Segment Start: Records for this task
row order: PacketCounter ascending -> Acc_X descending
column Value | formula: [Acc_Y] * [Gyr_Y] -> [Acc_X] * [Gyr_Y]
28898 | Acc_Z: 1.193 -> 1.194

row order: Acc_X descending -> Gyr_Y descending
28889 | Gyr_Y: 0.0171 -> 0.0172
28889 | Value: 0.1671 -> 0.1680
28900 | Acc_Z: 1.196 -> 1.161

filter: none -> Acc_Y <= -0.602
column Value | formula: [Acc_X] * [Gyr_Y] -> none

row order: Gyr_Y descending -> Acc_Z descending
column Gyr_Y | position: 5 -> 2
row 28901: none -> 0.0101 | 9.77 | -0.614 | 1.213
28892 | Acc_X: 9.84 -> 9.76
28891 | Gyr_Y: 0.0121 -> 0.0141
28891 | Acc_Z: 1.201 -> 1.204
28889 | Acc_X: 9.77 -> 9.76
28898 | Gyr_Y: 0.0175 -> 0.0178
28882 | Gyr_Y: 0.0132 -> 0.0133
Segment End: Records for this task
Segment Start: Records for this task
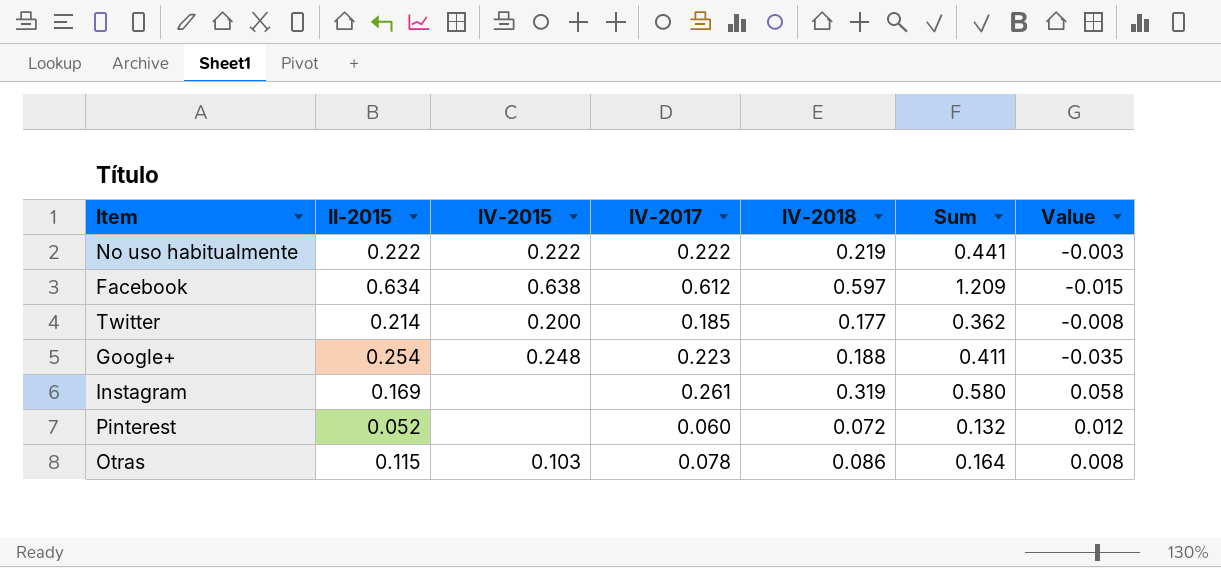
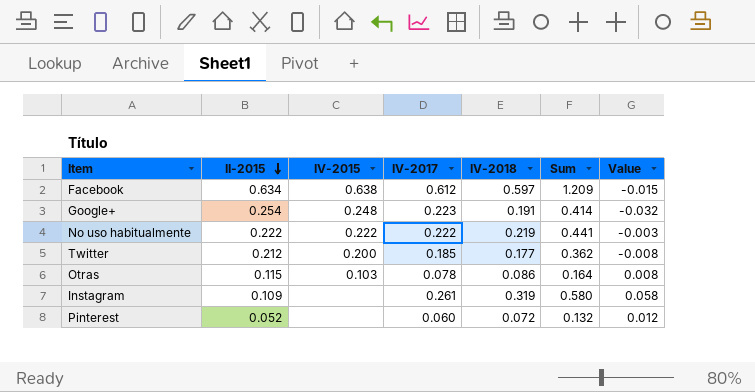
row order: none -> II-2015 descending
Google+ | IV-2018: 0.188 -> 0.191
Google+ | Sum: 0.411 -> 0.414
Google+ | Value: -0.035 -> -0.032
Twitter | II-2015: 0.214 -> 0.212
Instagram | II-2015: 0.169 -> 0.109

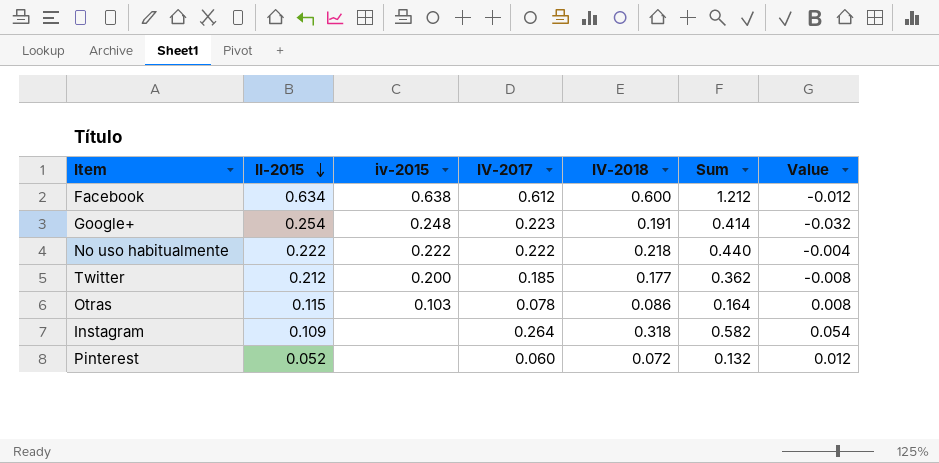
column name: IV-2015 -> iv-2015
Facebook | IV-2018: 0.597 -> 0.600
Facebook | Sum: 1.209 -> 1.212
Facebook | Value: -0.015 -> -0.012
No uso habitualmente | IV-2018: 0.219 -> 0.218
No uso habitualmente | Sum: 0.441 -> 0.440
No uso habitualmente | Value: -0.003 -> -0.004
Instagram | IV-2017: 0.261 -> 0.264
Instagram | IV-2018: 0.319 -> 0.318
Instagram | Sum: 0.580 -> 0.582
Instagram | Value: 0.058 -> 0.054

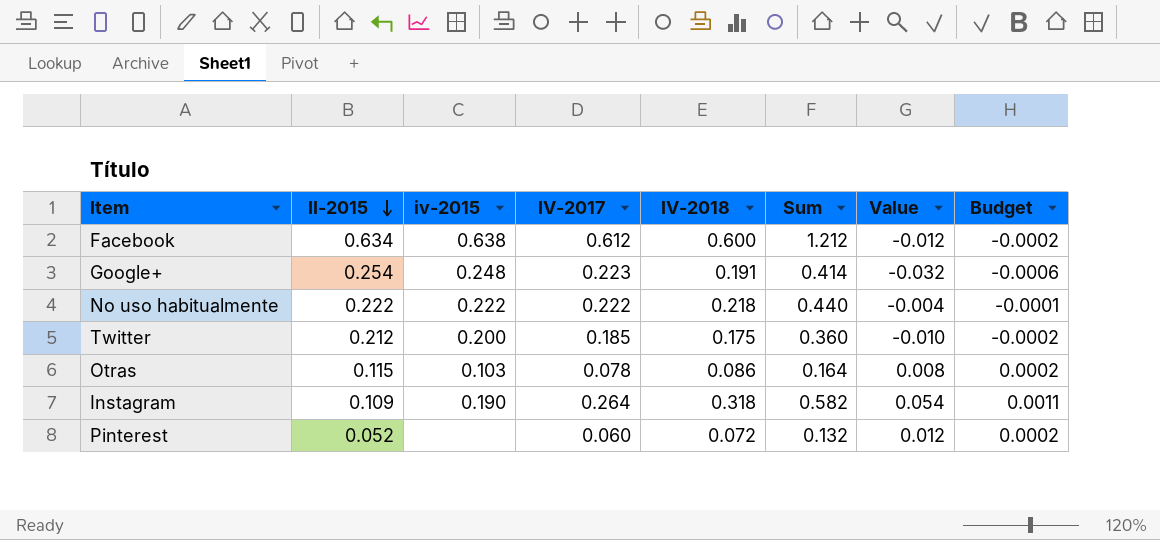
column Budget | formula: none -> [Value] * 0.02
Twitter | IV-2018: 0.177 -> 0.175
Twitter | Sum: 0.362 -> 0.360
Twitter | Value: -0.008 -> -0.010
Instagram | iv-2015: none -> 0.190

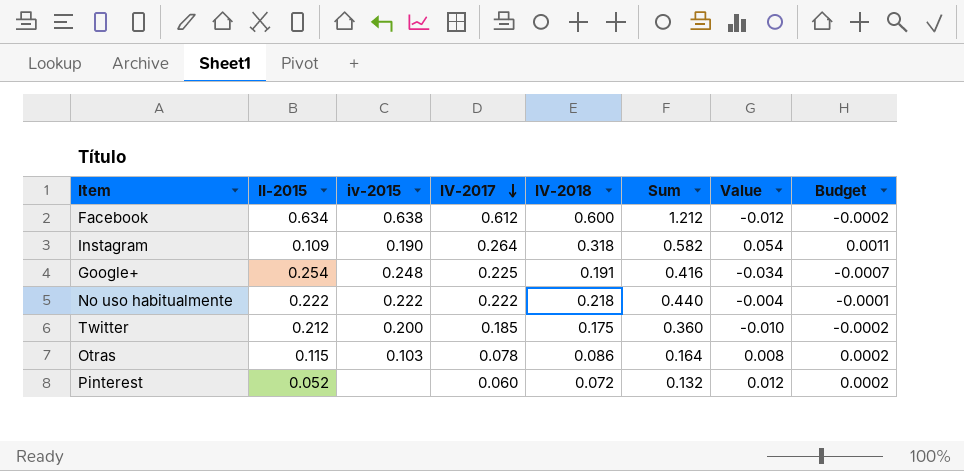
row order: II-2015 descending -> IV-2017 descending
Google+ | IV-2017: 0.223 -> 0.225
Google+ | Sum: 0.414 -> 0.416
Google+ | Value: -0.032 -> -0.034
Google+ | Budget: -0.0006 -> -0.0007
Segment End: Records for this task
What is being asked: Everything starting at the line containing "filter: none -> Acc_Y <= -0.602" and ending at the line containing "28882 | Gyr_Y: 0.0132 -> 0.0133" in the records above should be repeated exactly, and only that.

Finished task:
filter: none -> Acc_Y <= -0.602
column Value | formula: [Acc_X] * [Gyr_Y] -> none

row order: Gyr_Y descending -> Acc_Z descending
column Gyr_Y | position: 5 -> 2
row 28901: none -> 0.0101 | 9.77 | -0.614 | 1.213
28892 | Acc_X: 9.84 -> 9.76
28891 | Gyr_Y: 0.0121 -> 0.0141
28891 | Acc_Z: 1.201 -> 1.204
28889 | Acc_X: 9.77 -> 9.76
28898 | Gyr_Y: 0.0175 -> 0.0178
28882 | Gyr_Y: 0.0132 -> 0.0133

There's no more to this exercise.